In one change, the original language said that a suspect had the right to “examine and respond to” all evidence used against him. Mr. Graham and his colleagues in resisting the White House, Senators John W. Warner of Virginia and John McCain of Arizona, had insisted that the provision was necessary to prevent so-called secret trials. The bill submitted late Monday dropped the word “examine” and left only “respond to,” reviving complaints about secret trials, this time from Democrats.

In another, the original compromise said that evidence seized “outside the United States” could be admitted in court even if it had been obtained without a search warrant, a provision Republicans and Democrats agreed was necessary to deal with the unusual circumstances of seizing evidence on the battlefield.

The bill introduced Monday dropped the words “outside the United States,” which Democrats said meant that prosecutors could ignore American legal standards on search warrants within the country. The bill also broadened the definition of an unlawful enemy combatant, from anyone “engaged in hostilities against the United States” to include anyone who “has purposefully and materially supported hostilities against the United States.”
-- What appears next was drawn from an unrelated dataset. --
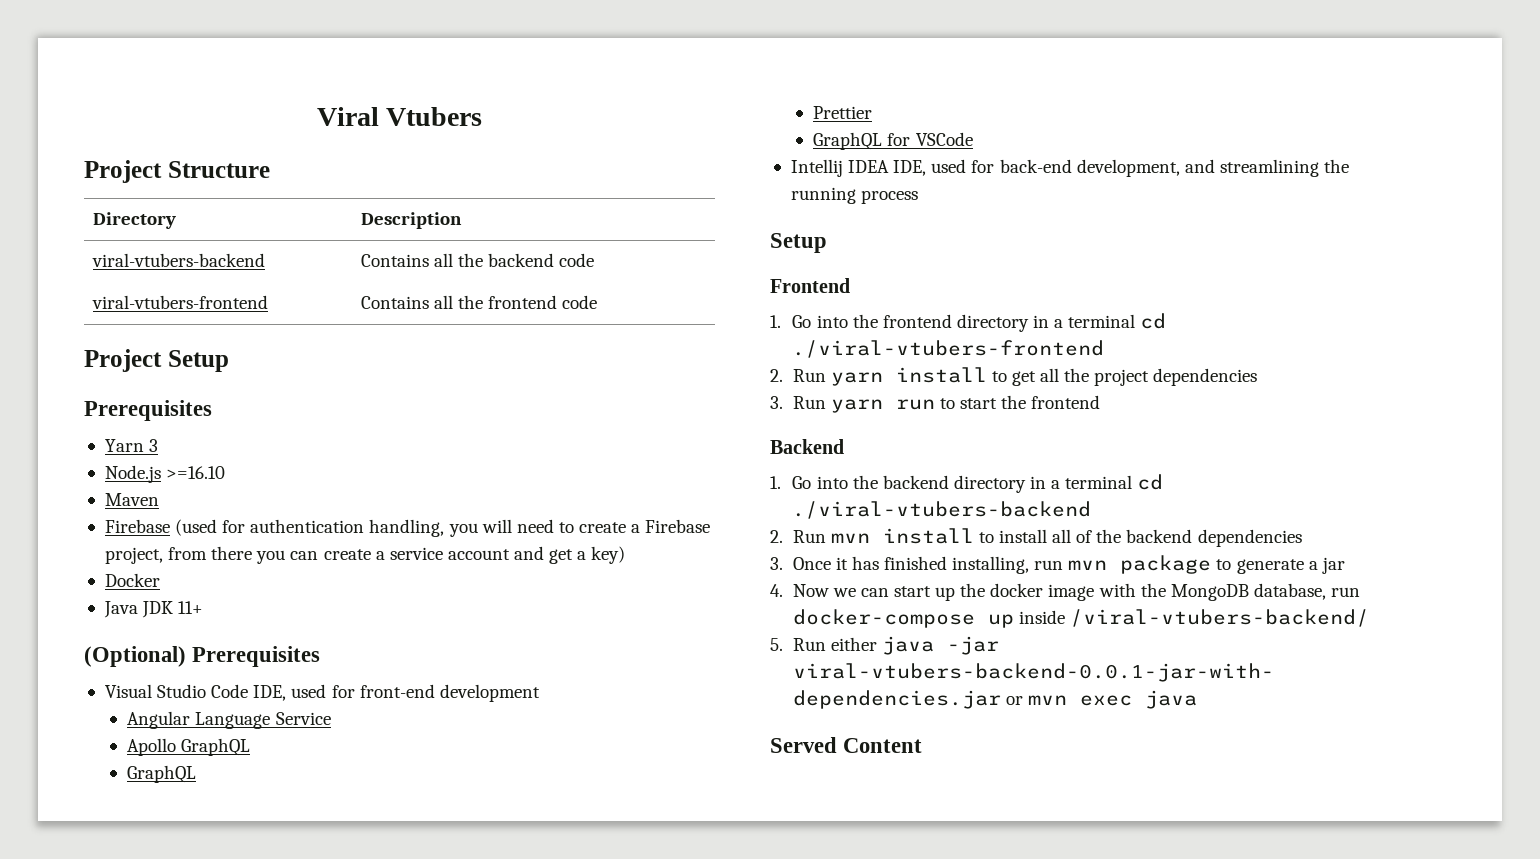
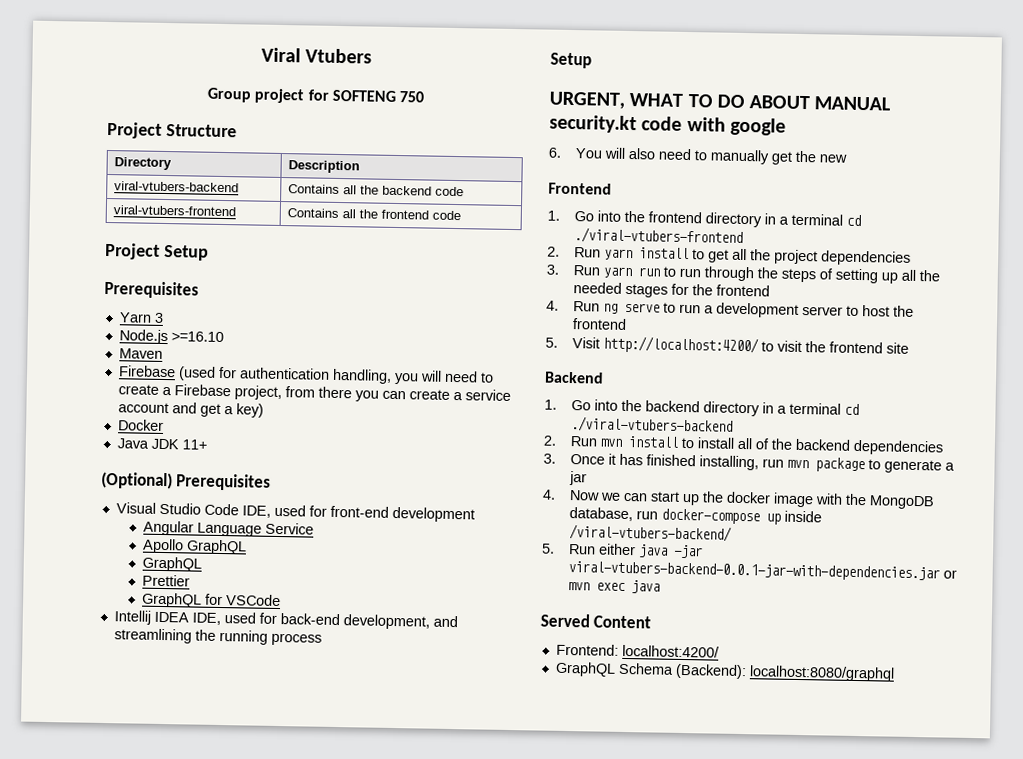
(483, 116) none -> [207,87,424,104] // Group project for SOFTENG 750
(827, 243) none -> [549,91,892,111] [549,114,786,136] [548,147,847,165] // URGENT, WHAT TO DO ABOUT MANUAL security.kt code with google // 6. You will also need to manually get the new
[959,395,1101,409] start the frontend -> [678,266,940,284] [572,282,770,298] [546,300,914,318] [571,318,627,330] [545,335,909,355] run through the steps of setting up all the needed stages for the frontend // 4. Run ng serve to run a development server to host the frontend // 5. Visit http://localhost:4200/ to visit the frontend site
(923, 745) none -> [555,643,720,658] [554,661,895,682] // Frontend: localhost:4200/ // GraphQL Schema (Backend): localhost:8080/graphql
Therefore, no Senator should vote aye on this bill. To do so is an act of cowardice by Democrats and trechery by Republicans.

The President should have thought about the law before he compromised the possible prosecution of dozens of captured jihadists by authorizing cruel and unusual punishment against them. Their confessions are useless. Poor Bushie doesn’t want to let them go and the Supreme Court says he can’t detain them indefinitely. What’s a man to do?

Tell your Senator that they can craft some kind of band-aid legislation that will make it possible to try these folks. But they don’t need to retroactively legalize torture and give the President the right to interpret the Geneva Conventions as he or she sees fit. They don’t have to eviscerate people’s human rights just because President Bush unilaterally decided to do that for the last five years.

This is a big vote. This vote is as big as the vote authorizing force in Iraq. Any Democrat that votes yes to this bill in anything like its present form is going to be looking at a primary challenge. There isn’t a district in America that doesn’t have a qualified Democrat that can be recruited and who opposes torturing people.